Top of MATERIAL FOR THIS EXERCISE

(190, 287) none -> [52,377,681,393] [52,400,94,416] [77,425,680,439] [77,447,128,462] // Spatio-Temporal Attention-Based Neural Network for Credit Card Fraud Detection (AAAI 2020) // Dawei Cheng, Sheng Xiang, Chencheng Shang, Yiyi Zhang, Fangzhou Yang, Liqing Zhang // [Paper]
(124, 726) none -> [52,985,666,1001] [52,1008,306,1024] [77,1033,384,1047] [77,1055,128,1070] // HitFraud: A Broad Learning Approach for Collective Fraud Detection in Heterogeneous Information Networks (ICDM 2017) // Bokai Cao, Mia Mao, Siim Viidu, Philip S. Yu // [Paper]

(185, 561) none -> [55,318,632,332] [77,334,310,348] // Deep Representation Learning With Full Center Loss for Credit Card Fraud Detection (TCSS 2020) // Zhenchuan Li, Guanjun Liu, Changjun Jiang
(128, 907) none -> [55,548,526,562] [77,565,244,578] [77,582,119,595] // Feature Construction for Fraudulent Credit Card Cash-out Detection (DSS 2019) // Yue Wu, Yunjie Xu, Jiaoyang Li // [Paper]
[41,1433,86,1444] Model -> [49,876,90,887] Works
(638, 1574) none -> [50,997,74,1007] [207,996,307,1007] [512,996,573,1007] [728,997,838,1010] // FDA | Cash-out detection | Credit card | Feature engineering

Bottom of MATERIAL FOR THIS EXERCISE
Top of MATERIAL FOR THIS EXERCISE

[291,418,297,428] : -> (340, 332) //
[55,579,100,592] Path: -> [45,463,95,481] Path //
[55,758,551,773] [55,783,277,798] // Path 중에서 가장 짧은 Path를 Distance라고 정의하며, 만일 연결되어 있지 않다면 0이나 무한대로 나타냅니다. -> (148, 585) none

Bottom of MATERIAL FOR THIS EXERCISE

_PROBLEM STATEMENT_
Of the entries listed above, reproduce only the lines starting at the line containing "(128, 907) none" and ending at the line containing "(638, 1574) none". Include both, exactly as they stand.

_RESPONSE_
(128, 907) none -> [55,548,526,562] [77,565,244,578] [77,582,119,595] // Feature Construction for Fraudulent Credit Card Cash-out Detection (DSS 2019) // Yue Wu, Yunjie Xu, Jiaoyang Li // [Paper]
[41,1433,86,1444] Model -> [49,876,90,887] Works
(638, 1574) none -> [50,997,74,1007] [207,996,307,1007] [512,996,573,1007] [728,997,838,1010] // FDA | Cash-out detection | Credit card | Feature engineering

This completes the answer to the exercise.